RIDICULOUS SHOW. What about watching TV on the go? The video is surprisingly sharp, though the images don't move as smoothly as on regular TV. The sound is great with the headset, not so great without.
To its credit, Verizon has done a excellent job putting together content for the V Cast service. Each clip is between one and four minutes in length, and you can watch segments from the day's ESPN reports, news and interviews from NBC and Fox, and even bits from Sesame Street, the E! Channel, and last night's Daily Show from Comedy Central.
The shows designed especially for mobile TV, however, range from hokey to just plain weird. For instance, 24 Mobile, is designed to capture the excitement of Fox's hit thriller 24. Unlike the latter, which chronicles every hour of a 24-hour security crisis, the mobile version has minute-long episodes, which unfold into, yes, a 24-minute crisis. It's just as ridiculous as you would imagine.
NOVELTY VALUE. I was really looking forward to testing the TV part, and everyone at work wanted to see it. But accessing the TV segments proved difficult. Navigating the menus and loading a clip took a lot of waiting, and several times I found myself asking interested co-workers and friends to come back after I got it set up.

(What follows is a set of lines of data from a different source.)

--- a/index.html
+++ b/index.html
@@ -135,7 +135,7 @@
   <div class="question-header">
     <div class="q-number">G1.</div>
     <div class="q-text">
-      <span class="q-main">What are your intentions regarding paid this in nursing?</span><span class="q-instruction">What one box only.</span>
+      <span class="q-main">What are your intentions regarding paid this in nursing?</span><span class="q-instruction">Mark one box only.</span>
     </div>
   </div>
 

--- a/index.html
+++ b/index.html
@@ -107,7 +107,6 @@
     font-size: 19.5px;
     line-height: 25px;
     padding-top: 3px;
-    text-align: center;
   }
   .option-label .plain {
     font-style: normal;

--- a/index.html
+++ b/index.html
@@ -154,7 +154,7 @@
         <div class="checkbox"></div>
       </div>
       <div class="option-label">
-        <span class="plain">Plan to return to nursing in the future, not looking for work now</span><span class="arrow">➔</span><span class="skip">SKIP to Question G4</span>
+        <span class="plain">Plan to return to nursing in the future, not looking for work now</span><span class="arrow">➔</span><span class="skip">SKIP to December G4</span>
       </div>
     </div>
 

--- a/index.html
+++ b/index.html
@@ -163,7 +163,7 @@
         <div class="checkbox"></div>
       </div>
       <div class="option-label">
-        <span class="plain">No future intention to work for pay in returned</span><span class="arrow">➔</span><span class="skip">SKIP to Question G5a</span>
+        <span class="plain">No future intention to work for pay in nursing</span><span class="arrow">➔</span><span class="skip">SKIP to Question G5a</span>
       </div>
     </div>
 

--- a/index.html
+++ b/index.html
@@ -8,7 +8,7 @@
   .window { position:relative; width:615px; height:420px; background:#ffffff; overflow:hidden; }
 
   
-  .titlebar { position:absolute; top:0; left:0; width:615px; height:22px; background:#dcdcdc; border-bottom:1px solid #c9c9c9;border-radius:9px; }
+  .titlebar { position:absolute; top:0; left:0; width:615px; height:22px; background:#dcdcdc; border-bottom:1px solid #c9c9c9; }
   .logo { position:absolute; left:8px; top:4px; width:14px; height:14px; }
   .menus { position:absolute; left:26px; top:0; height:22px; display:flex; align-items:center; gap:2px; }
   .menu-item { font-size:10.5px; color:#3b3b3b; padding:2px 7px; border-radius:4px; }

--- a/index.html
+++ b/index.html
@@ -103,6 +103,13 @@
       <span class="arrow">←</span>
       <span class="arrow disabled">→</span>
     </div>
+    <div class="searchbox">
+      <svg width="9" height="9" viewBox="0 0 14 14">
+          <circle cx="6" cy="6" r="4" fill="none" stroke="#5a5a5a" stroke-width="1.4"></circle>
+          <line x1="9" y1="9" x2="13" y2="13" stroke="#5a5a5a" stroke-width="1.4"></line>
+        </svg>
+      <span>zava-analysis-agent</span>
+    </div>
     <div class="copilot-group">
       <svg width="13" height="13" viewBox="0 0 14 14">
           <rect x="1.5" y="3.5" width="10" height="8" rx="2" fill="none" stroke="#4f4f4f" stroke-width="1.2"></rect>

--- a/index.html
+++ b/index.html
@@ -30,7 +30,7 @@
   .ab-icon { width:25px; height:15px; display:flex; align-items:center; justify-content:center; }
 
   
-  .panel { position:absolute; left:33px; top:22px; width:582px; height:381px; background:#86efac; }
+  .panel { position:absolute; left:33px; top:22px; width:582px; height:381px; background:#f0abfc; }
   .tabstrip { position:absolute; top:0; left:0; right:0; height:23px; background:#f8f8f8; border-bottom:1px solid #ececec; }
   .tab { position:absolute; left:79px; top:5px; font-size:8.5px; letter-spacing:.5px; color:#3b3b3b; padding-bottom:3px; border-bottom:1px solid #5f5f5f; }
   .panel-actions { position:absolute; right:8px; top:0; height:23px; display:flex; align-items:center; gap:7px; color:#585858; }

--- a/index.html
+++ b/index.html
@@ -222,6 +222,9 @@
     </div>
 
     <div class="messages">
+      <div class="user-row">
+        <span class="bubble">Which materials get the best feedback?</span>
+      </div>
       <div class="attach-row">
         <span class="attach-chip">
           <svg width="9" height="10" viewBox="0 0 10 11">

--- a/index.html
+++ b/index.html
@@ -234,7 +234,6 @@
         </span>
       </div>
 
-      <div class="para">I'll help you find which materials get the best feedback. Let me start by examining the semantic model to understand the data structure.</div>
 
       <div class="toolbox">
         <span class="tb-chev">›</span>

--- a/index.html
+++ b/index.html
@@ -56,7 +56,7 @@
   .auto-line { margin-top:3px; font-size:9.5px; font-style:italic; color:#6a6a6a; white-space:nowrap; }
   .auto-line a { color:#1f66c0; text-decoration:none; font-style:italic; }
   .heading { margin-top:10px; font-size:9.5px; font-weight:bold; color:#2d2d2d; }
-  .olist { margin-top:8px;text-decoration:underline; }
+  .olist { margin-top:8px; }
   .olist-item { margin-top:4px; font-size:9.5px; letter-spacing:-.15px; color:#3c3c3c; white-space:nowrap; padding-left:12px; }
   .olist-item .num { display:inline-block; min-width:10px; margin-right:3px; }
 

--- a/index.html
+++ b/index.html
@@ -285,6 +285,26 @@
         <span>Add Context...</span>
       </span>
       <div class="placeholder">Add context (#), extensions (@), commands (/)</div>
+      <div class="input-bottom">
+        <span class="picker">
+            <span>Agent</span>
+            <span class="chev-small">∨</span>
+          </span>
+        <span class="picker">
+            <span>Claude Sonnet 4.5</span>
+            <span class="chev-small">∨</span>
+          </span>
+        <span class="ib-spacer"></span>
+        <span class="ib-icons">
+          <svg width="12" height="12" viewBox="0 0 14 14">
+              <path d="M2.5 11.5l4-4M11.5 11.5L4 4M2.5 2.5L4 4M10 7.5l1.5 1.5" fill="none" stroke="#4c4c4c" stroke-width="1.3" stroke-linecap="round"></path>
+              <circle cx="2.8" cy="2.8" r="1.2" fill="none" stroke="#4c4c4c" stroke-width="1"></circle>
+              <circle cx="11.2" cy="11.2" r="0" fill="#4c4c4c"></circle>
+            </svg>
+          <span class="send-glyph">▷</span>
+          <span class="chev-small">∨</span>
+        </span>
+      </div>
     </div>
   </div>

Once a clip was loaded, I had to wait for almost a minute for buffering. If I wanted to pause the clip -- more buffering. Rewind or fast-forward it -- even more buffering. Here I am, holding a bulky phone, waiting for a tiny streaming video to load. I'm in 1998.
It's fun to pick and choose specific sport or news highlights to watch, but most of the appeal is in the novelty. Verizon will need to speed up the slow load times, get even more TV content, and make some decent shows for cell phones before it's really worth paying for. What's certain: No matter how good V Cast gets, the UTStarcom/Audiovox CDM 8940 will not be the phone to watch it on.